Afghanistan: Where is that exit?

The Prime Minister’s announcement that the SAS will return to combat duties in Afghanistan leaves too many of the outstanding questions from the last tour of duty unanswered

Will the SAS conduct more “snatch and grab” raids among civilians? What will happen to their prisoners? And who are they authorised to “ capture or kill”?

These are three fundamental questions that should have been answered in Prime Minister Key’s announcement that New Zealand SAS troops are returning to the battle fronts in Afghanistan.

After their first tour of duty started in December 2001, the SAS was involved in actions where “individuals were temporarily detained in order to capture Taliban and for [sic] Al Qaeda suspects believed to be among them.”

There was no hard evidence that the 50 to 70 detainees captured by the SAS were Taliban or Al Qaeda. They were simply living in areas where enemy combatants were known to be active. The SAS had no resource to identify their detainees properly and handed them over to American allies for interrogation and custody as quickly as possible.

As a result, the NZ Defence Force had no means of tracking the fate of those detainees – and no means of ensuring that they were treated humanely according to the requirements of international humanitarian and human rights laws.

Has this deficiency been addressed? And will the SAS continue to mount these highly dubious “snatch and grab” raids on its return to Afghanistan?

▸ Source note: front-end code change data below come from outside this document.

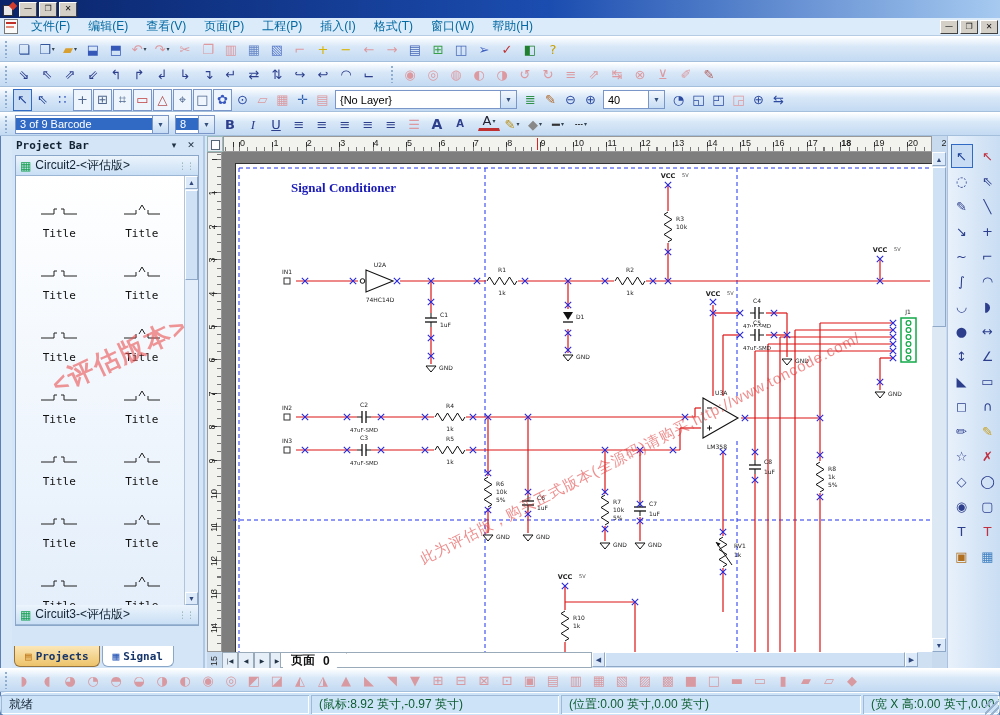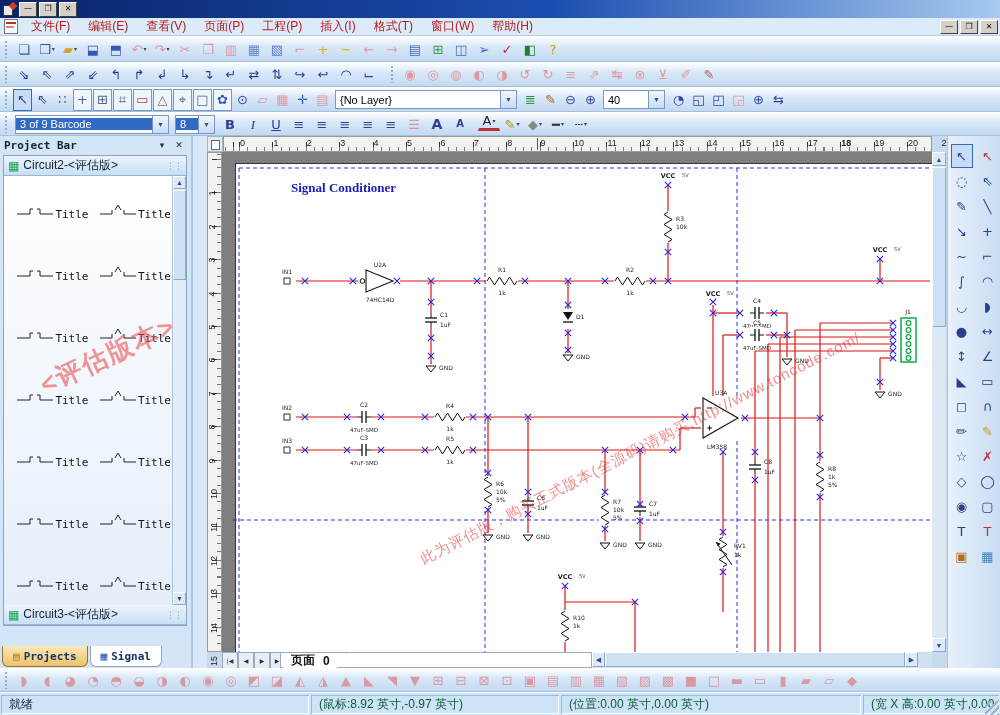--- a/index.html
+++ b/index.html
@@ -24,7 +24,7 @@
   .mdiicon{width:12px;height:13px;background:#fafafa;border:1px solid #777;margin:0 4px 0 2px;position:relative;}
   .mdiicon::after{content:"";position:absolute;left:1px;top:2px;right:1px;height:2px;background:#c03028;}
   .mdiicon::before{content:"";position:absolute;left:1px;top:6px;right:3px;height:2px;background:#e08878;}
-  .menubar .mi{padding:1px 9px;font-size:12px;color:#b91c1c;cursor:default;}
+  .menubar .mi{padding:1px 9px;font-size:12px;color:#0369a1;cursor:default;}
   .menubar .sp{flex:1;}
   .menubar .wbtns .tbi{height:12px;}
   

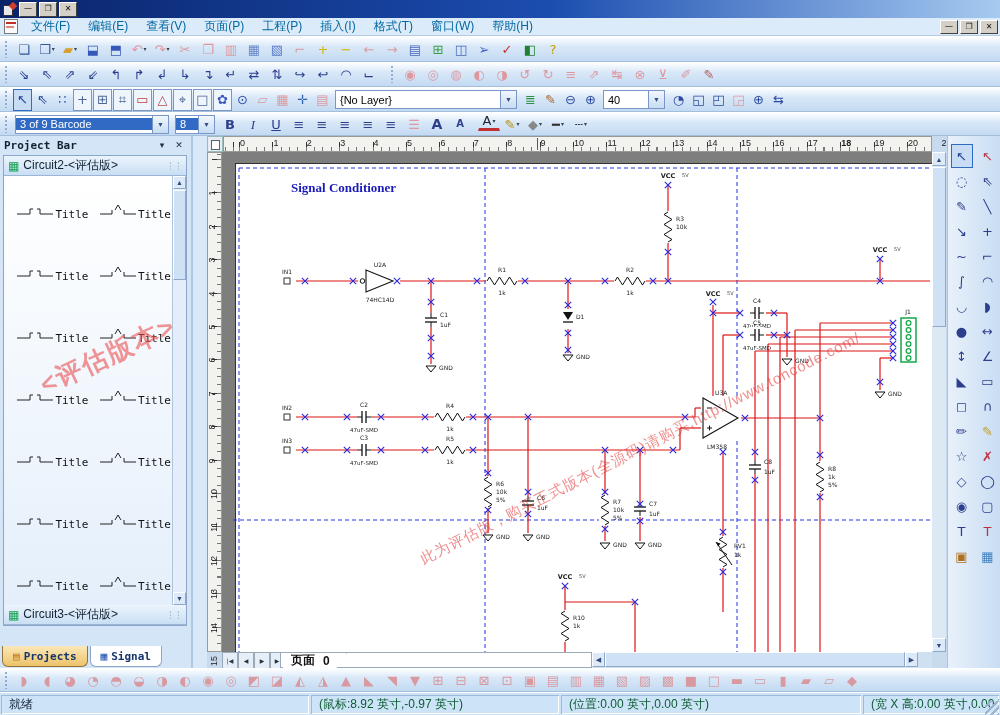--- a/index.html
+++ b/index.html
@@ -58,7 +58,7 @@
   
   .main{position:absolute;left:0;top:136px;width:100%;height:532px;}
   
-  .lpanel{position:absolute;left:0;top:0;width:193px;height:532px;background:#d3e5f6;
+  .lpanel{position:absolute;left:12px;top:0;width:193px;height:532px;background:#d3e5f6;
     border-right:2px solid #b0c8e2;box-sizing:border-box;}
   .lp-head{height:18px;display:flex;align-items:center;padding:0 4px;
     font:bold 11px "DejaVu Sans Mono",monospace;color:#123;}

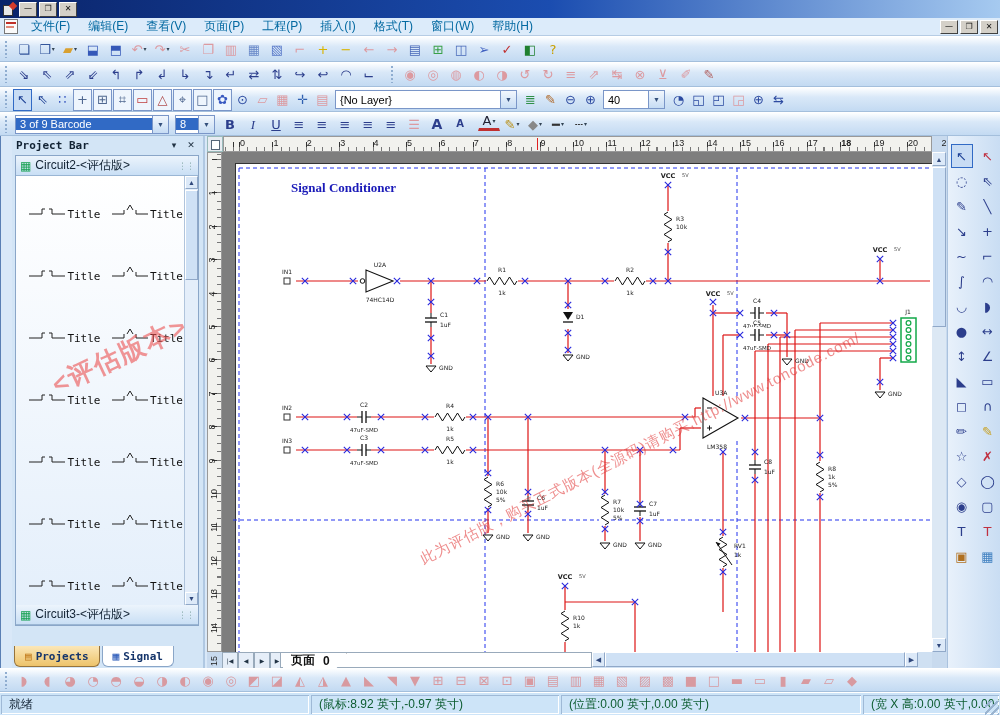--- a/index.html
+++ b/index.html
@@ -73,7 +73,7 @@
   .plist{position:absolute;left:0;top:20px;right:13px;bottom:20px;overflow:hidden;
     background:linear-gradient(#ffffff,#e4effb);}
   .pgrid{display:grid;grid-template-columns:1fr 1fr;padding:6px 2px;}
-  .pcell{height:62px;display:flex;flex-direction:row;align-items:center;justify-content:flex-end;
+  .pcell{height:62px;display:flex;flex-direction:column;align-items:center;justify-content:flex-end;
     padding-bottom:4px;box-sizing:border-box;}
   .pcell .plabel{font:11px "DejaVu Sans Mono",monospace;color:#111;margin-top:6px;}
   .pvscroll{position:absolute;right:0;top:20px;bottom:20px;width:13px;background:#e4eefa;

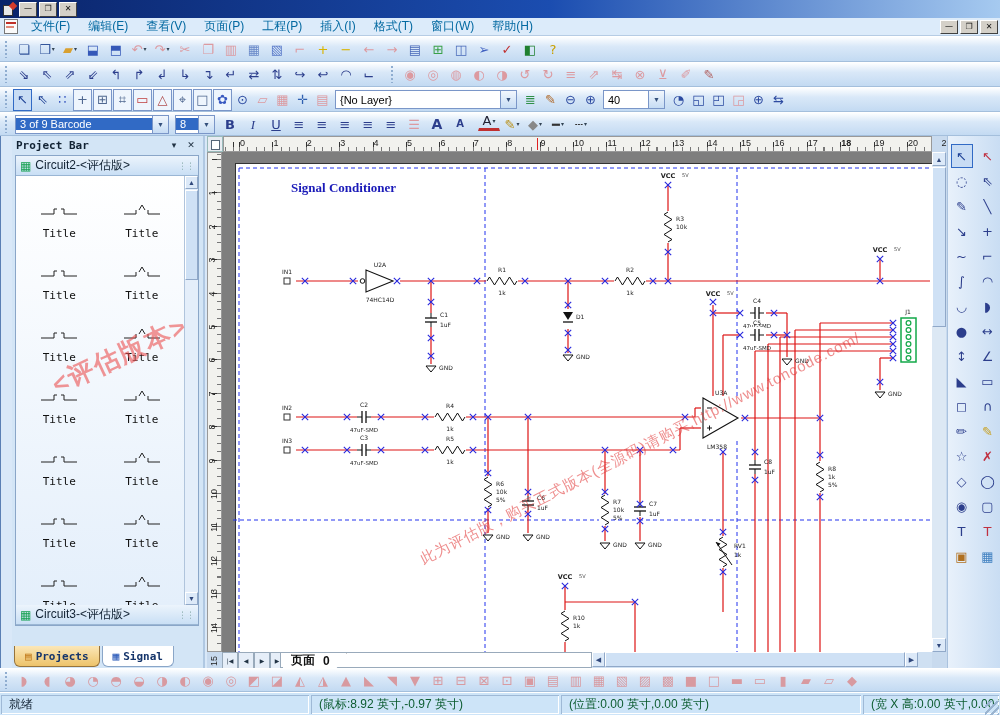--- a/index.html
+++ b/index.html
@@ -138,7 +138,7 @@
   
   .btb{top:668px;height:24px;}
   .statusbar{position:absolute;left:0;top:692px;width:100%;height:23px;background:#cde4f8;
-    border-top:1px solid #fff;display:flex;align-items:stretch;font-size:12px;color:#123;}
+    border-top:1px solid #fff;display:flex;align-items:stretch;font-size:12px;color:#123;border-radius:7px;}
   .seg{display:flex;align-items:center;padding:0 8px;box-sizing: border-box;margin:2px 1px;
     box-shadow:inset 1px 1px 0 #9fb9d6,inset -1px -1px 0 #ffffff;white-space:nowrap;overflow:hidden;}
   .seg.grn{color:#0c5c30;}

We cannot be sure. The government is refusing to comment on what it calls “the operational aspects of the SAS deployment”. Its announcement this week even fails to mention whether the SAS will rejoin the battle as part of the US-led Operation Enduring Freedom or the UN mandated International Security Assistance Force.

Under ISAF rules, the SAS would, at least, be required to identify their captives and alert the Red Cross before transferring them to the custody of Afghan authorities. Even if our troops do observe ISAF rules, it is far from clear that New Zealand would fulfil its obligations under international law.

Since the beginning of 2001, the New Zealand government has been trying – unsuccessfully – to obtain a formal agreement from the government of Afghanistan to ensure that detainees captured by our troops will not be abused, tortured, or executed after transfer to its custody.

On the same day that Prime Minister Key announced the SAS would be returning to action in Afghanistan, Foreign Affairs Minister Murray McCully signed out the following response to my Official Information Act request for a progress report on the negotiations.

The New Zealand government is negotiating with Afghanistan to update the Military Technical Arrangement to include provisions requiring that any detainees transferred by New Zealand personnel to Afghan authorities are treated in accordance with applicable humanitarian and human rights laws. These negotiations are still continuing and as recently as July 2009 our Embassies in Tehran and Washington were in discussions with the Afghan Government on this issue."

Apparently, we are repeating the same mistake that was made in 2001. New Zealand troops are being committed to combat in Afghanistan without any formal agreement or means of ensuring that their captives will be treated humanely after they have been transferred to the custody of our allies.

But worse news is coming. Even if New Zealand had such an agreement, it is still questionable that we would be meeting our responsibilities under international law.

At the beginning of this year, UN Human Rights Commissioner Nevanethem Pillay issued the following blunt warning to countries committing troops to combat in Afghanistan.

“They may hold detainees for only 96 hours; the International Committee of the Red Cross must be informed; after 96 hours, detainees are to be either released or transferred to the Afghan authorities, generally, the National Department of Security.

NDS continues to operate without a public legal framework clearly defining its powers of investigation, arrest and detention, and rules applicable to its detention facilities.

UNAMA [United Nations Assistance Mission to Afghanistan] has received complaints from individuals previously detained by NDS that they were tortured. The treatment of detainees by NDS, including those transferred from international military forces’ control, raises questions concerning responsibility of the relevant troop contributing countries under principles of international humanitarian and human rights law.”

United Nations officials also have particular concerns about the operations of special forces such as the SAS in Afghanistan. In June, the UN secretary general’s special representative in Kabul, Kai Eide, called for an urgent review of how special forces could "afghanise” their operations and to reduce the soaring rate of civilian casualties.

Now, the New York Times is reporting that the Senate Foreign Relations Committee is about to release details of a new US special forces’ mission in Afghanistan.

According to the NYT, two American generals have advised the committee that 50 Afghans, believed to be drug traffickers with ties to the Taliban, have been placed on a Pentagon target list to be captured or killed. Names will be added to the list on the basis of information from two credible sources and substantial additional evidence.

Is this the kind of mission that the New Zealand SAS might be called upon to perform?

I would like to think not – but I would prefer to be told, to have a clear descriptive of the enemy that our troops have been sent to capture or kill, and to know that they are properly trained and equipped to perform their duties in compliance with the laws of armed conflict.

John Key is correct when he says “we have some of the best people in the world and we're now asking them to complete a very difficult task." We deserve to know exactly what the task is – and the location of our nearest exit.